## WHAT THIS TASK INVOLVES:
Reproduce exactly the lines from the one that holds "total: 285.30 -> 365.64" through the last line of the entries, both ends included, but not the pictures.

## EXERCISE DATA:
○ ○ ○ ○ ○
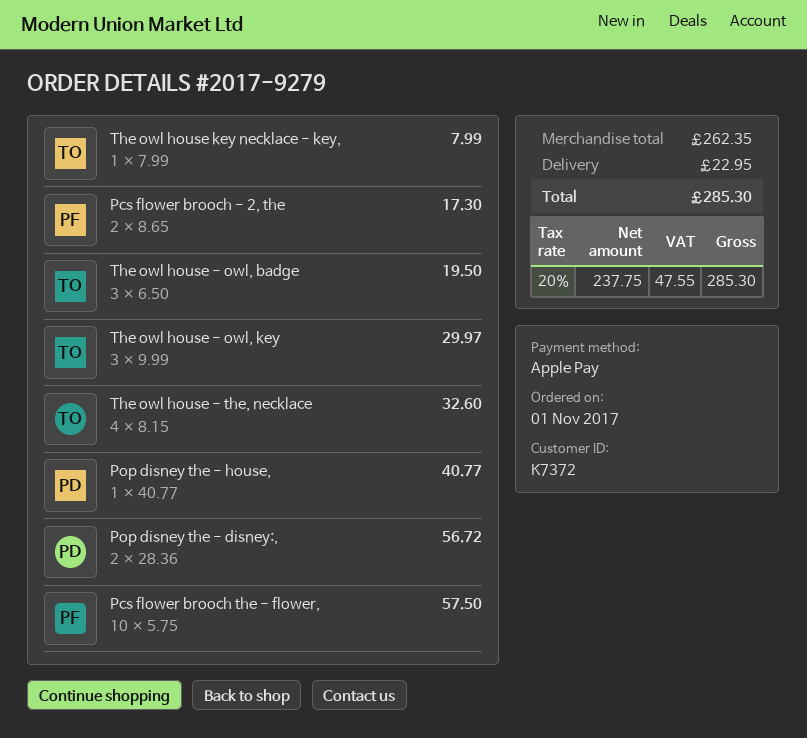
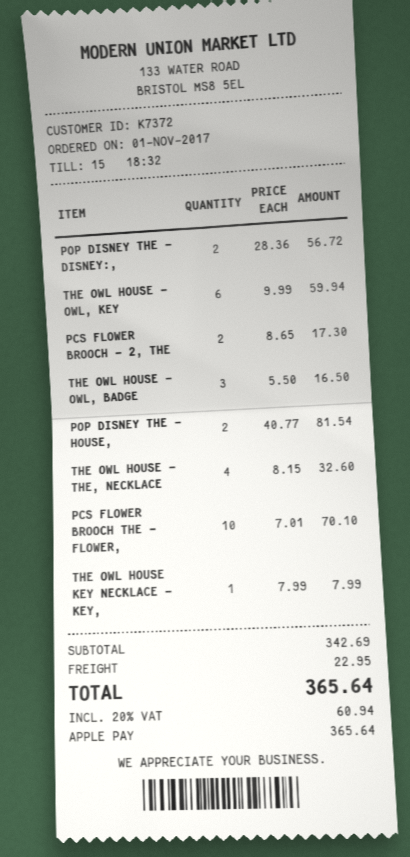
The owl house - owl, badge: 3 x 6.50 = 19.50 -> 3 x 5.50 = 16.50
The owl house - owl, key: 3 x 9.99 = 29.97 -> 6 x 9.99 = 59.94
Pop disney the - house,: 1 x 40.77 = 40.77 -> 2 x 40.77 = 81.54
Pcs flower brooch the - flower,: 10 x 5.75 = 57.50 -> 10 x 7.01 = 70.10
subtotal: 262.35 -> 342.69
tax: 20% = 47.55 -> 20% = 60.94
total: 285.30 -> 365.64

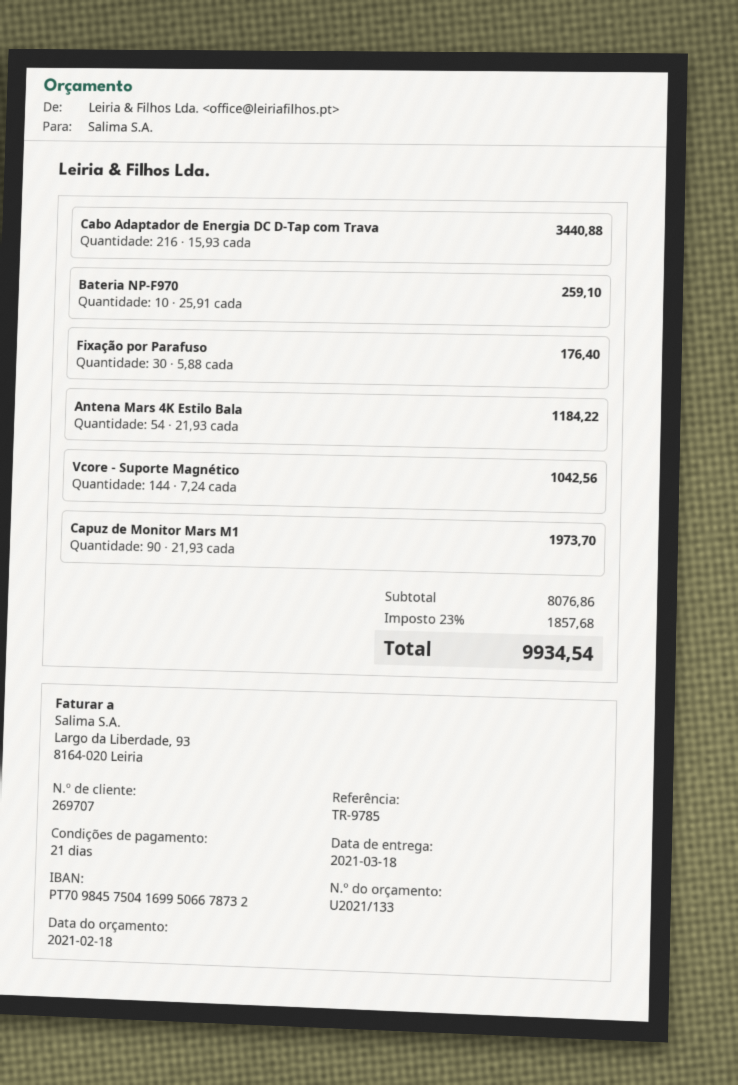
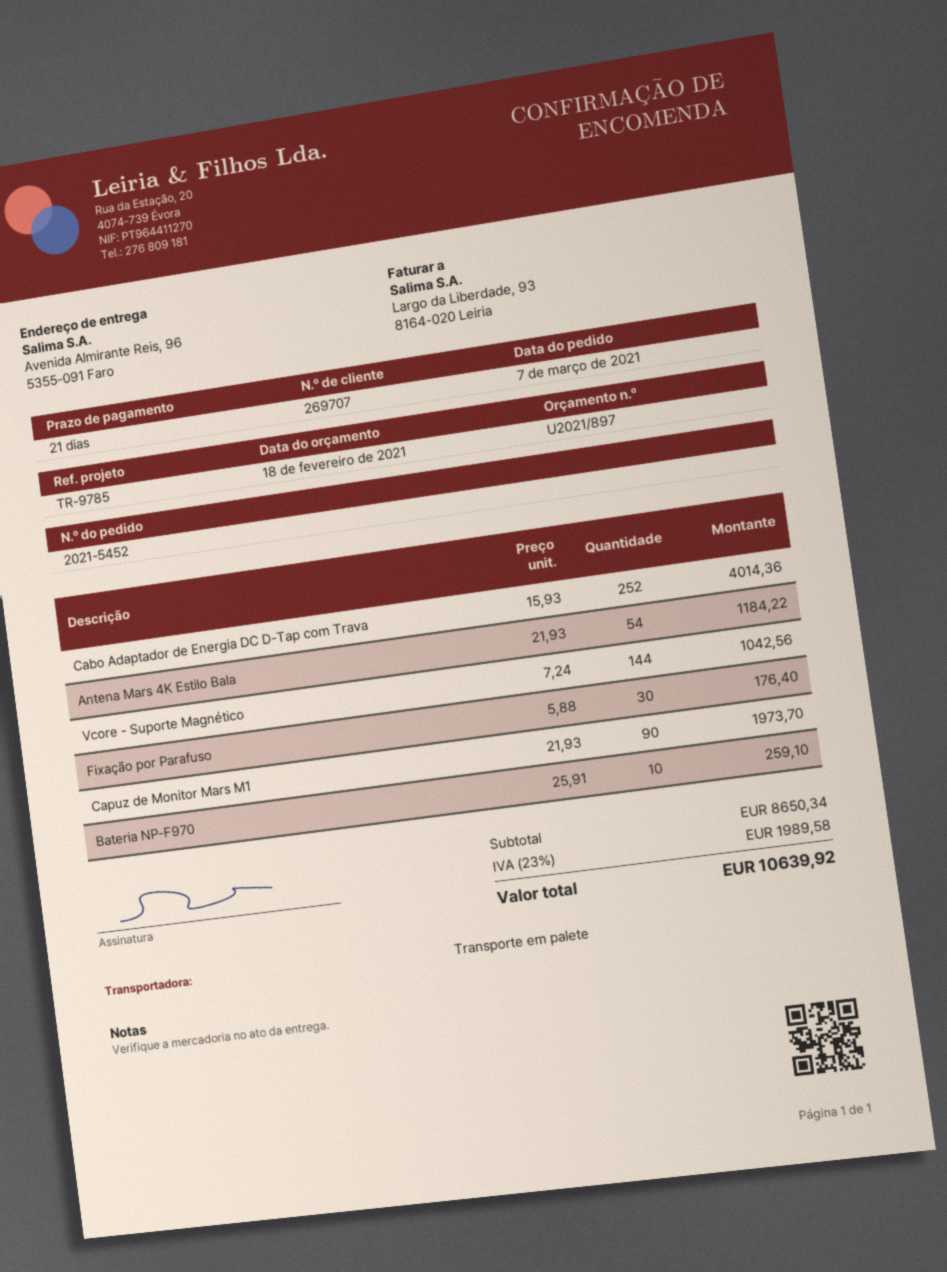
quote number: U2021/133 -> U2021/897
Cabo Adaptador de Energia DC D-Tap com Trava: 216 x 15.93 = 3440.88 -> 252 x 15.93 = 4014.36
subtotal: 8076.86 -> 8650.34
tax: 23% = 1857.68 -> 23% = 1989.58
total: 9934.54 -> 10639.92

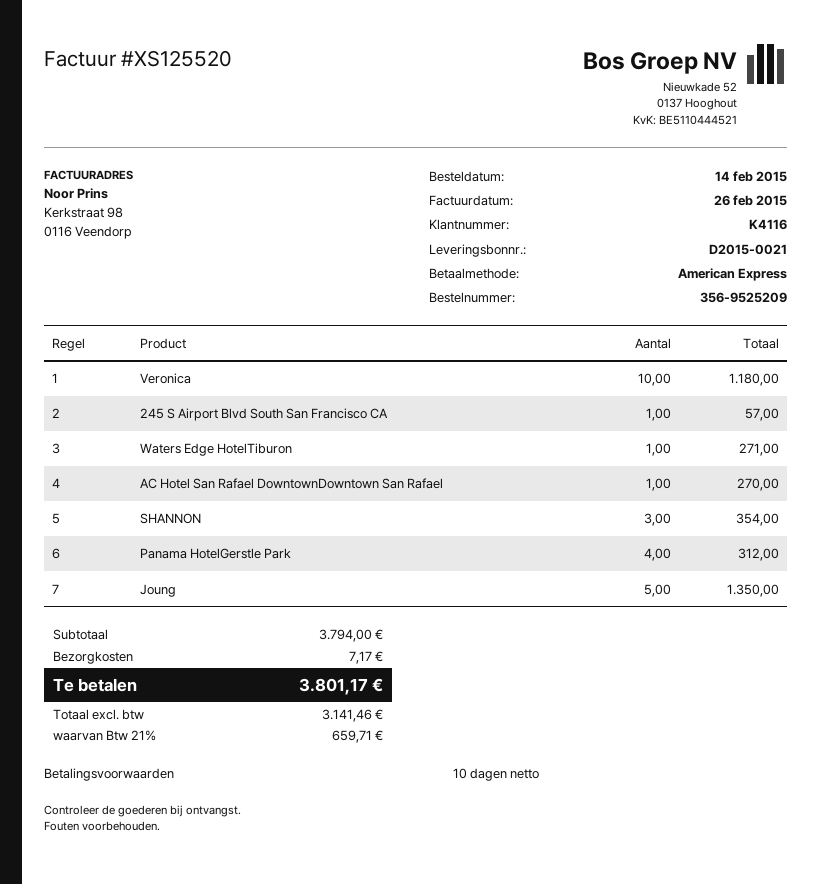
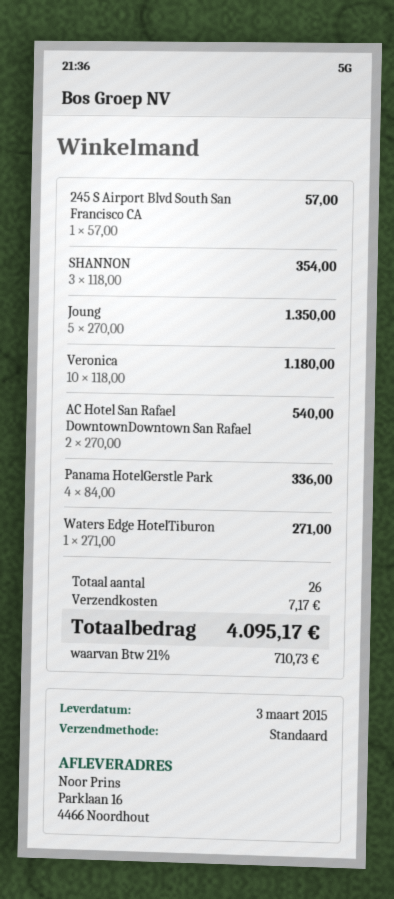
AC Hotel San Rafael DowntownDowntown San Rafael: 1 for 270.00 -> 2 for 540.00
Panama HotelGerstle Park: 4 for 312.00 -> 4 for 336.00
tax: 21% = 659.71 -> 21% = 710.73
total: 3801.17 -> 4095.17

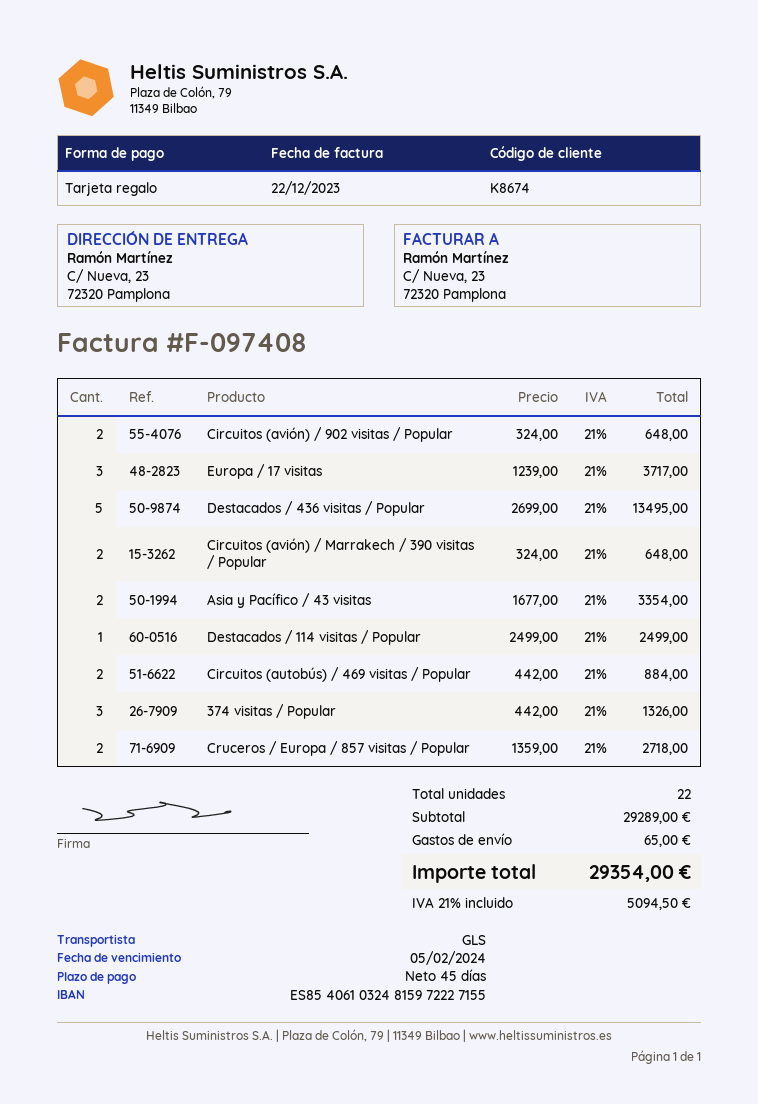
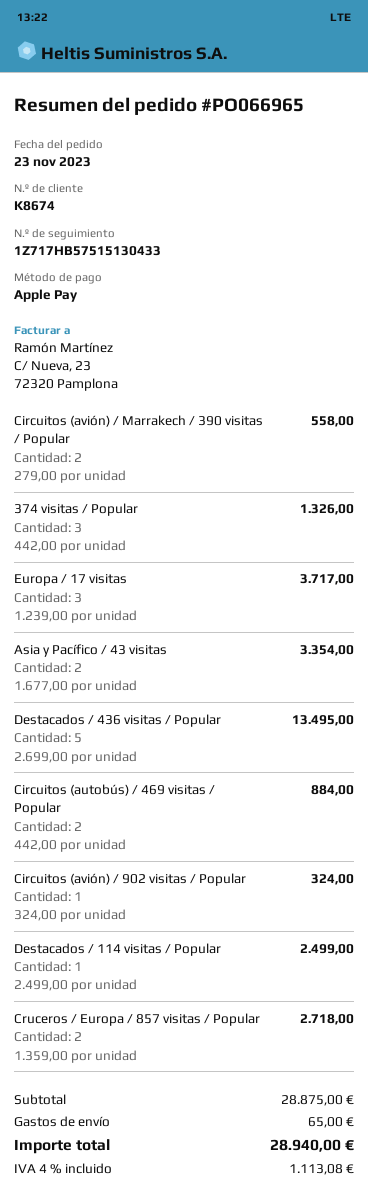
payment method: gift card -> Apple Pay
Circuitos (avión) / 902 visitas / Popular: 2 x 324.00 = 648.00 -> 1 x 324.00 = 324.00
Circuitos (avión) / Marrakech / 390 visitas / Popular: 2 x 324.00 = 648.00 -> 2 x 279.00 = 558.00
subtotal: 29289.00 -> 28875.00
tax: 21% = 5094.50 -> 4% = 1113.08
total: 29354.00 -> 28940.00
○ ○ ○ ○ ○
## RESULT:
total: 285.30 -> 365.64

quote number: U2021/133 -> U2021/897
Cabo Adaptador de Energia DC D-Tap com Trava: 216 x 15.93 = 3440.88 -> 252 x 15.93 = 4014.36
subtotal: 8076.86 -> 8650.34
tax: 23% = 1857.68 -> 23% = 1989.58
total: 9934.54 -> 10639.92

AC Hotel San Rafael DowntownDowntown San Rafael: 1 for 270.00 -> 2 for 540.00
Panama HotelGerstle Park: 4 for 312.00 -> 4 for 336.00
tax: 21% = 659.71 -> 21% = 710.73
total: 3801.17 -> 4095.17

payment method: gift card -> Apple Pay
Circuitos (avión) / 902 visitas / Popular: 2 x 324.00 = 648.00 -> 1 x 324.00 = 324.00
Circuitos (avión) / Marrakech / 390 visitas / Popular: 2 x 324.00 = 648.00 -> 2 x 279.00 = 558.00
subtotal: 29289.00 -> 28875.00
tax: 21% = 5094.50 -> 4% = 1113.08
total: 29354.00 -> 28940.00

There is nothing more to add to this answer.